I had thought that Klein himself had taken the photos. He hadn’t. He had gotten them from the blog of April Winchell who has a funny blog but earns a living mostly with her voice – radio, voice-overs (what else would you expect from the daughter of Paul Winchell*?). But Winchell didn’t take the photos either (she’s in LA, the rally was in Virginia), and apparently she didn’t know who did. But after the pictures had been sped around the Internet, appearing in places much more frequented than the Socioblog, she got an e-mail from the photographer, a 17-year-old girl named Nida Vidutis.
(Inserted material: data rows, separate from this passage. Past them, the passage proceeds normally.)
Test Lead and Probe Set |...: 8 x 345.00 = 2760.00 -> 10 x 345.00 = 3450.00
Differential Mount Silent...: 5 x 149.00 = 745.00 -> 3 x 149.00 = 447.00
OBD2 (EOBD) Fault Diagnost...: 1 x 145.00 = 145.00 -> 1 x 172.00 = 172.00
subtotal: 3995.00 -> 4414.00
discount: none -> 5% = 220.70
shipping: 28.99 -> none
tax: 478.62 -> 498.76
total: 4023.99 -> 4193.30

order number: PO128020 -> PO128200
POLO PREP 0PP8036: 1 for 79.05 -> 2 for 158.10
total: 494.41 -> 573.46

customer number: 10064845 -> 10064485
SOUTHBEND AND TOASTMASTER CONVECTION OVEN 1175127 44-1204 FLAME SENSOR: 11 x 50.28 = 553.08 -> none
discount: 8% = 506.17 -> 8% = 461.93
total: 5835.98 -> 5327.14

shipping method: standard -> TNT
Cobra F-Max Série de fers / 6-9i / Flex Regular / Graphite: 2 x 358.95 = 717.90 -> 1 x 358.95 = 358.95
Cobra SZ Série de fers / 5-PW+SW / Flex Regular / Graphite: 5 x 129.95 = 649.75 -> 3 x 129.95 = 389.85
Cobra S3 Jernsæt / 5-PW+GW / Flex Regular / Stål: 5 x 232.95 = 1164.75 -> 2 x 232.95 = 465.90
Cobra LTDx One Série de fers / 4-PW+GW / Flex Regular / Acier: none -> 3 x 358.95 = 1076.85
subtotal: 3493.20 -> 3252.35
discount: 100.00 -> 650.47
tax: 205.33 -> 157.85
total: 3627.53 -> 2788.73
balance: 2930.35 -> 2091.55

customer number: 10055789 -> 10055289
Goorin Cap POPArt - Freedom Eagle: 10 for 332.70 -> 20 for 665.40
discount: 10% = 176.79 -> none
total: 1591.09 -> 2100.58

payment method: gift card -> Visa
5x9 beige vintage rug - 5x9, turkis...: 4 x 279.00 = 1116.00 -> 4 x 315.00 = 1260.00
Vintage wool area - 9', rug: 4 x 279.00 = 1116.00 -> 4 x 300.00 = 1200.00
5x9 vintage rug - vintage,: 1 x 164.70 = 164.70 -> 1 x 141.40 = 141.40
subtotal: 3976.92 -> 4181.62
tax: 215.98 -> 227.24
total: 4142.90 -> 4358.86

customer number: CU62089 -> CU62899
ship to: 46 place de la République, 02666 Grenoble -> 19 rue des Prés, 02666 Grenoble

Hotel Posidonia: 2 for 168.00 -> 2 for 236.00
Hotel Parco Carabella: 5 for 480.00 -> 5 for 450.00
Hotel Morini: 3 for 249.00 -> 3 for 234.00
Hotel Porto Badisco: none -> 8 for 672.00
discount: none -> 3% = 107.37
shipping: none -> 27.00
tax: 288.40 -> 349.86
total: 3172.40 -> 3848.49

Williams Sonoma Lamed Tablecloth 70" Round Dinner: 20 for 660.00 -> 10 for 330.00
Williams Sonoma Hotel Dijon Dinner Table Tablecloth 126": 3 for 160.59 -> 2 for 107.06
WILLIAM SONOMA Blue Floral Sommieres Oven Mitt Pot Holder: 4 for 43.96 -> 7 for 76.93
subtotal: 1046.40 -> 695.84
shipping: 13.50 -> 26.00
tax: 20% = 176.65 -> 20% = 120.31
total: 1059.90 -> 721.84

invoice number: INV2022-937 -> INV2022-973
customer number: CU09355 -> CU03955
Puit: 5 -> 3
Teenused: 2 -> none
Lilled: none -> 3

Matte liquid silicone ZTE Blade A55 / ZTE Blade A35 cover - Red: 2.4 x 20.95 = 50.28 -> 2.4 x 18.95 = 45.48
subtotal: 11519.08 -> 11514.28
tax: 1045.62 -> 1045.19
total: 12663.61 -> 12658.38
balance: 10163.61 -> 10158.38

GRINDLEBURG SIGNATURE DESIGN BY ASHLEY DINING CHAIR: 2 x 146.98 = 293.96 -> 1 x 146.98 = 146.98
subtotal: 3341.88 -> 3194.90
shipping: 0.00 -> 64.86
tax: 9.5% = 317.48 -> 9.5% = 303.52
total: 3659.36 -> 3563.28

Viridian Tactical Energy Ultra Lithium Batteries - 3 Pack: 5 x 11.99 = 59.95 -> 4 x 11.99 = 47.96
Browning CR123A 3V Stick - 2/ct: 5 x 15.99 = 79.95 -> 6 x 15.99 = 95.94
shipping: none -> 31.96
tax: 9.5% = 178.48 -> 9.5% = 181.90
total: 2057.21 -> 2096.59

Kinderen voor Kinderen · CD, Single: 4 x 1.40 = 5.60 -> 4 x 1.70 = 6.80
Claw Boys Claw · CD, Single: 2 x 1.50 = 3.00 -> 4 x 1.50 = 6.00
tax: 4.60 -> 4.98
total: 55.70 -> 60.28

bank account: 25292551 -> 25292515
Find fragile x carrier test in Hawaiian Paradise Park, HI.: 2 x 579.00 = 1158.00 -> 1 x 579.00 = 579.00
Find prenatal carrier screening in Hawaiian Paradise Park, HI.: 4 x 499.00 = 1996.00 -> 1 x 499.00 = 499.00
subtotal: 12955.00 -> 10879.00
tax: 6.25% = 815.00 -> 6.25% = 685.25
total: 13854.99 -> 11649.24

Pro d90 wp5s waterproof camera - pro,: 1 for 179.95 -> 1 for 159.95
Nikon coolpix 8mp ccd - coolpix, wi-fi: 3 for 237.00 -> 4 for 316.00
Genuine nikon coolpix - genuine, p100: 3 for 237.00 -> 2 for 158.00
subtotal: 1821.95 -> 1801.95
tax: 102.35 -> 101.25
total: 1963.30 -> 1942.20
She wrote about what led up to the photos, and her account differs from Ezra Klein’s. Here’s what Ezra says:
here were two small children, both on their father's backs. At the beginning, they were about 10 feet from each other, staring anxiously at the stage. One was black, the other white. The little white kid had an Obama sign, the little black kid didn't. They took stock of each other. Soon, the little white kid leaned all the way over to try and give his sign to his new friend. The fathers, noticing, moved closer to each other. And the kids held the sign together. I had forgotten my camera, and was begging others to take pictures.Here’s Nida’s account.
And there was this kid at the rally, I think he was about six years old. He was black, and sitting up on his dad’s shoulders. He had an Obama-Biden sign, and for what I swear was about 3 hours straight, he held the sign straight up, with the most determined look I had ever seen on a six-year-old’s face. And then this other kid appeared, a white kid, on his dad’s shoulders. And all of a sudden they were sharing the sign back and forth. And then, then they held it together. And…it was so simple, SO simple. Yet, at the same time, it was one of the most beautiful things I had ever seen, and the great part was that they had no idea what they were doing. Everyone looked at them, people took pictures, but they were just holding a sign. “Little black boys and black girls will be able to join hands with little white boys and white girls…” It was so simple.Klein’s story is more consistent with the photos (you can find the full sequence of six photos on Nida's page at Flickr). So who do we believe – the photos or the photographer?
*The voice of Jerry Mahoney or Tigger, depending on how old you are.